Philly Council member questions rampant use of city overtime
Prisons Commissioner Louis Giorla, faced with questions during a budget hearing Wednesday about use of overtime in city prisons that topped $35 million in 2013, blamed the spending on prisoner population and guard vacancies.
But a city councilman told Giorla that after hearing of supposed overtime reform in previous years, “now it seems like we’ve gone totally in the opposite way.”
“The mentality always, at least here, was, ‘Let’s not hire new people when you save on benefits and stuff like that,’” Councilman Mark Squilla said. “But you see that the costs actually increase with the more OT, and then the increase in pension payments that’s even further.”
Philly.com reported Monday that the city spent $890 million on overtime across all departments from 2009 through 2013, increasing 20 percent in that five-year period alone. For decades, prison guards and other city employees - police and firefighters excluded - have been able to factor in overtime when calculating their annual pensions. But city officials could not provide any analysis of the effect of overtime on Philadelphia’s troubled pension fund. And the rapid increase in overtime spending since 2009 failed to raise any red flags.
In an interview, Squilla said “it’s obvious our city administration doesn’t pay attention” to the overtime spending or its long-term effect on the pension fund.
But he added that the mayor’s administration holds incredible sway over city spending under the Home Rule Charter, Philadelphia’s form of government.
“We ask questions and get the same answers every year. They’ll get back to us,” he said. “We can holler and scream all we want. Even if a certain amount of spending is proposed and approved through the budget process, the mayor can then decide during the year to spend money differently.”

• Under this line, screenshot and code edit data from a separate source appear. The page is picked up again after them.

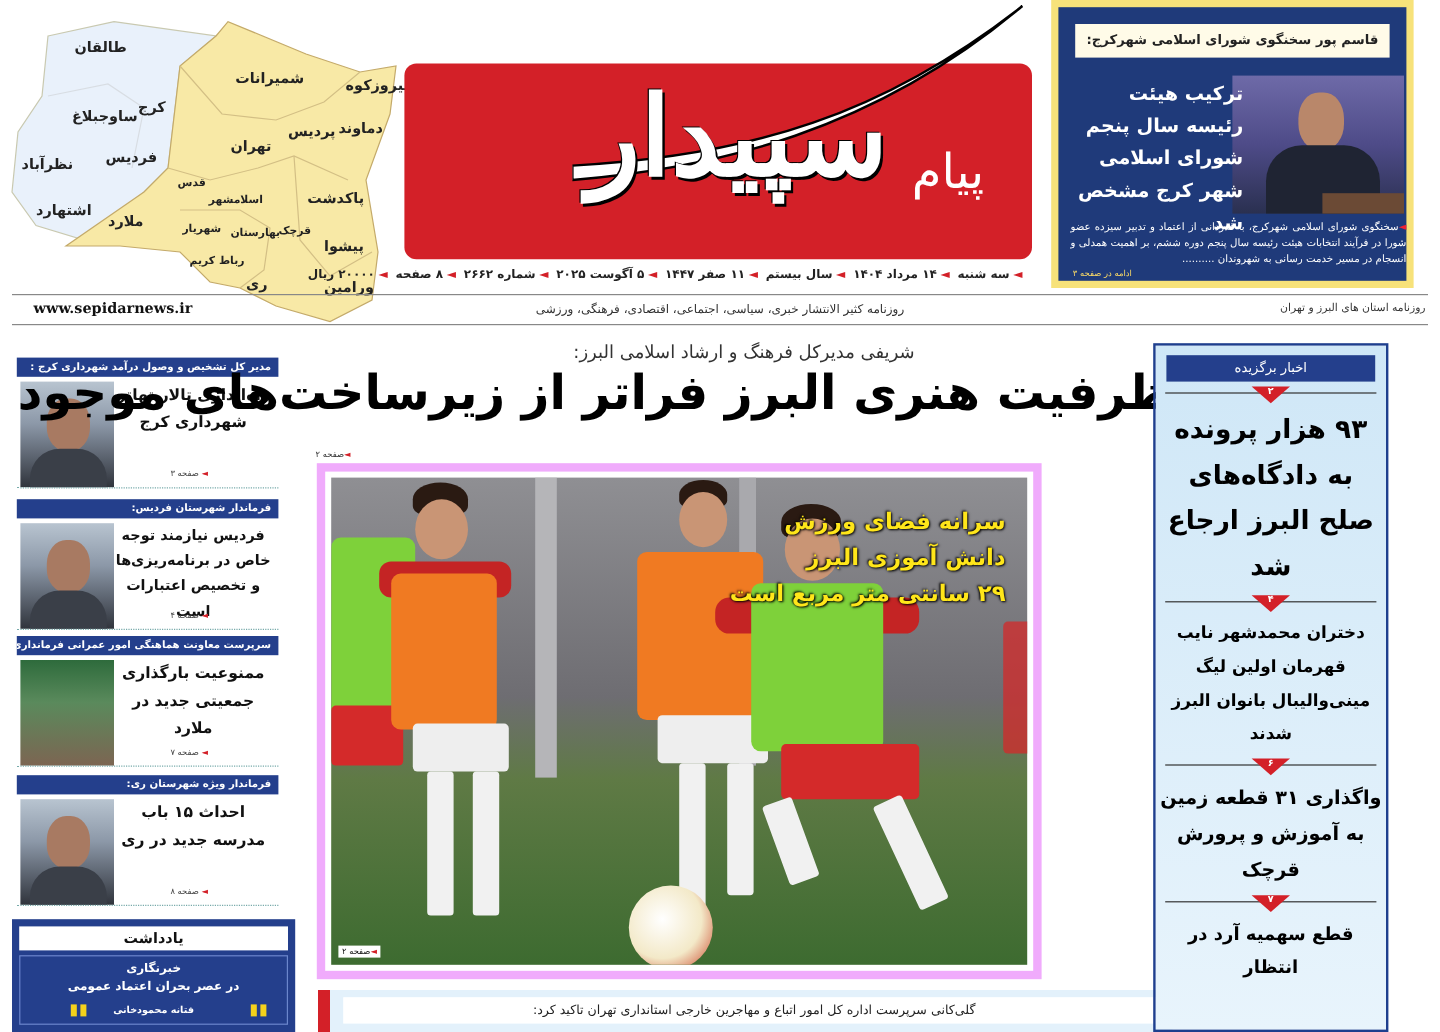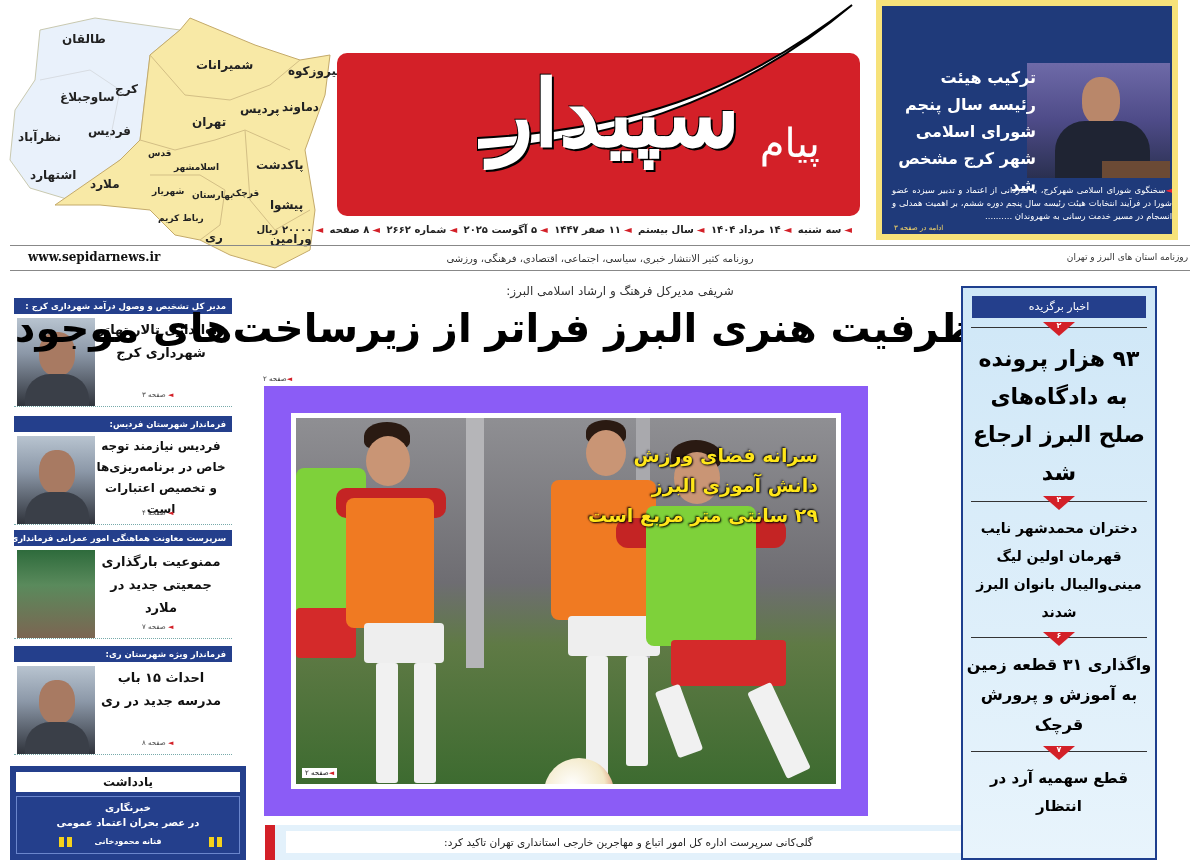"قاسم پور سخنگوی شورای اسلامی" div.kicker { html: none -> <div>قاسم پور سخنگوی شورای اسلامی شهرکرج:</div> }
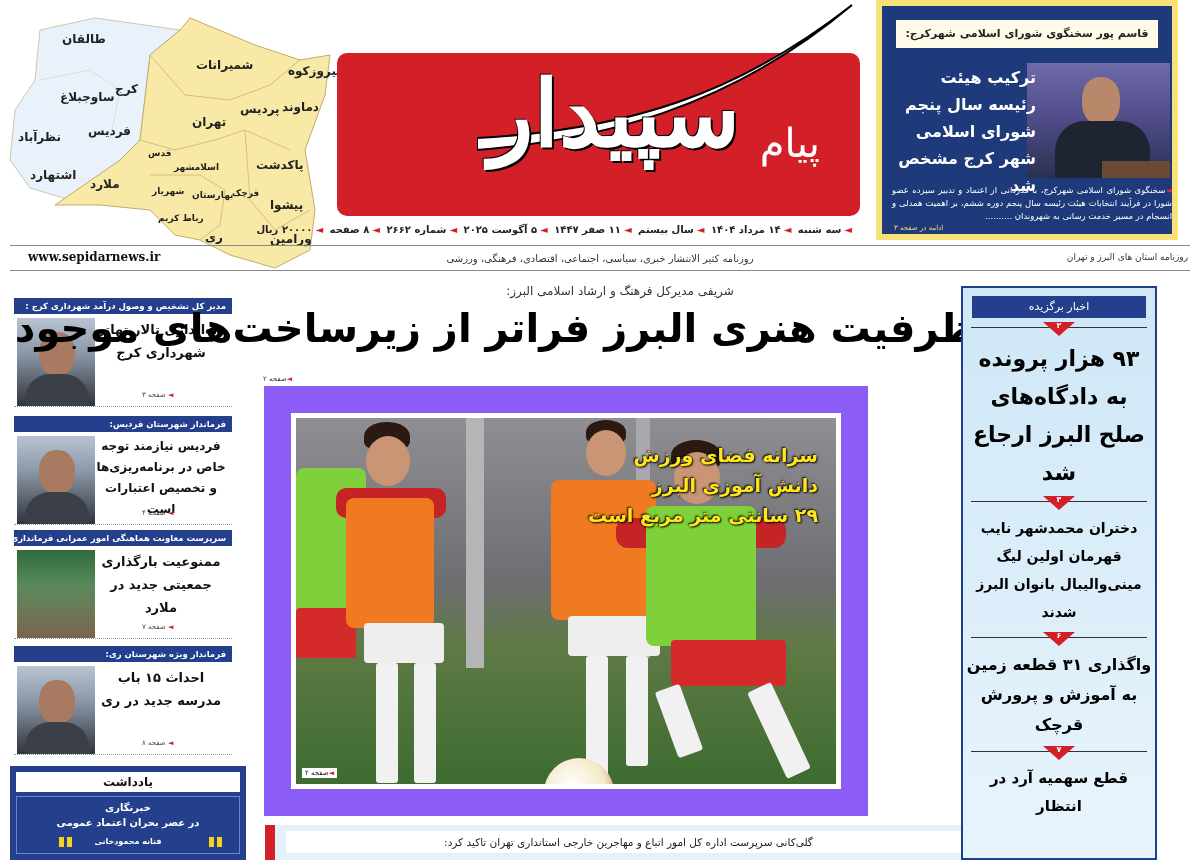"شریفی مدیرکل فرهنگ و ارشاد" #lead-kicker { font-size: 12px -> 15px }
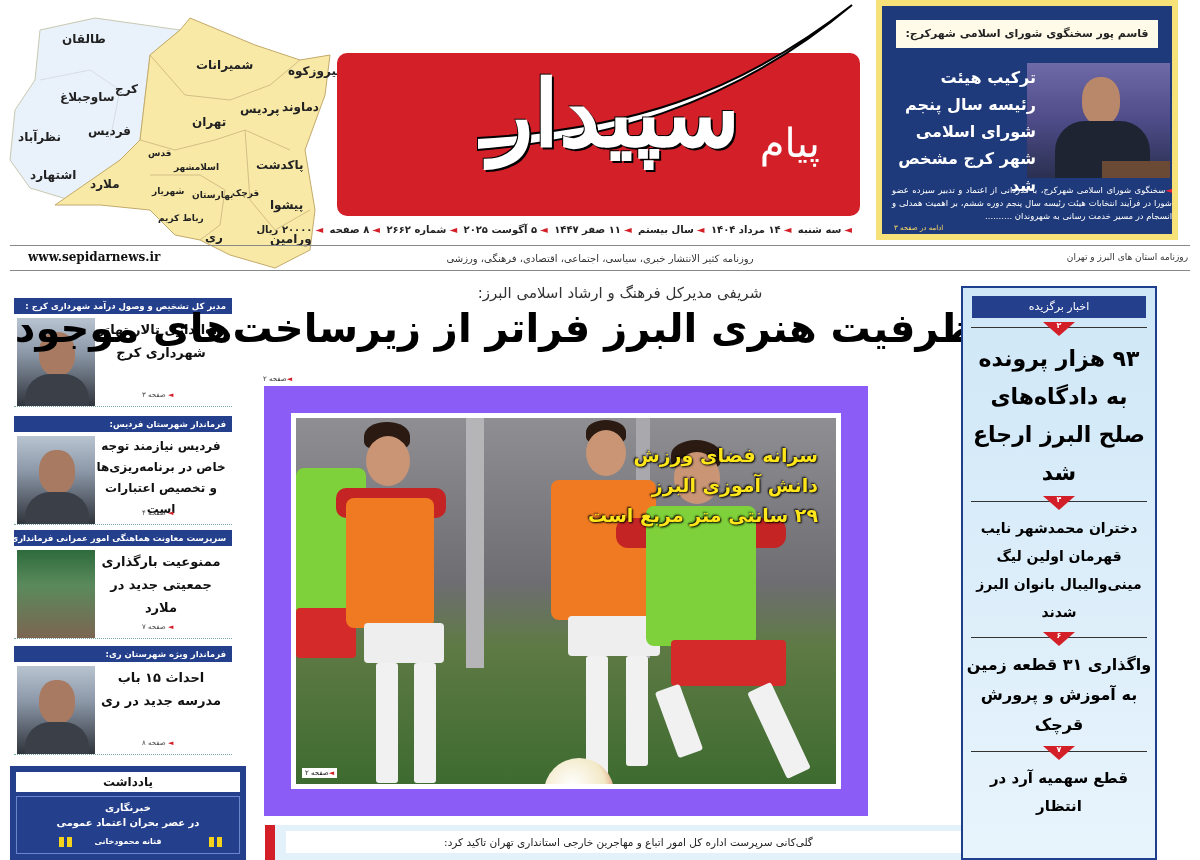"سرانه فضای ورزش" #photo-frame { background: #8b5cf6 -> #f0abfc; padding: 27px -> 7px }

In response to Squilla’s questions about the prisons system, which has hundreds of guards who earned more than $100,000 in OT since 2009, Giorla also claimed city officials were trying to control the effects overtime can have long-term.
“I think one of the things, and you may be referring to the article, I think that’s one of the reasons this administration and the Finance Department have sought reforms to the pension system,” Giorla said. “I think the new pension plans have reduced that opportunity.”
The opposite, actually, has occurred.
The newest pension plan for all city employees, known as “Plan 10” because it was negotiated in 2010, continues the decades-old tradition of allowing thousands of “non-uniformed” employees to use overtime in calculating their pensions.
A large majority of city employees still have the option of “buying in” to the older pension plan, Plan 87, at a higher contribution cost for the employee. Many employees are still eager to join the older plan because it has higher compensation levels.
Beyond the Squilla-Giorla exchange, only one other question about overtime came up during Wednesday’s hearings on budgets for police, fire and prisons. Combined, those authorities proposed budgets of more than $1 billion. They spent $100 million on overtime in 2013.
Retiring Fire Commissioner Lloyd Ayers, who received salutations from several Council members while presenting his last budget, has overseen a department where overtime spending has increased each of the last five years — nearly doubling from $19 million in 2009 to $37 million last year.
Ayers did not use the word “overtime” at all in his seven-page budget presentation.
A spokeswoman for Council President Darrell Clarke, who sat in for portions of the budget hearings, did not respond to a request for comment.
Councilwoman Maria Quinones-Sanchez, a member of the Appropriations Committee charged with approving city funding changes, said in an interview Tuesday that she has given up questioning the Nutter administration about its overtime spending and hiring strategy because finance officials annually change city spending plans after the budget has been approved.
“The last Appropriations session I didn’t even ask anymore because it’s sort of like I’ve gotten used to this mid-year transfer and then you see all this stuff and you’re like, this is crazy,” Sanchez said. “We’ve known that the only way we’ll reduce this is by hiring up.”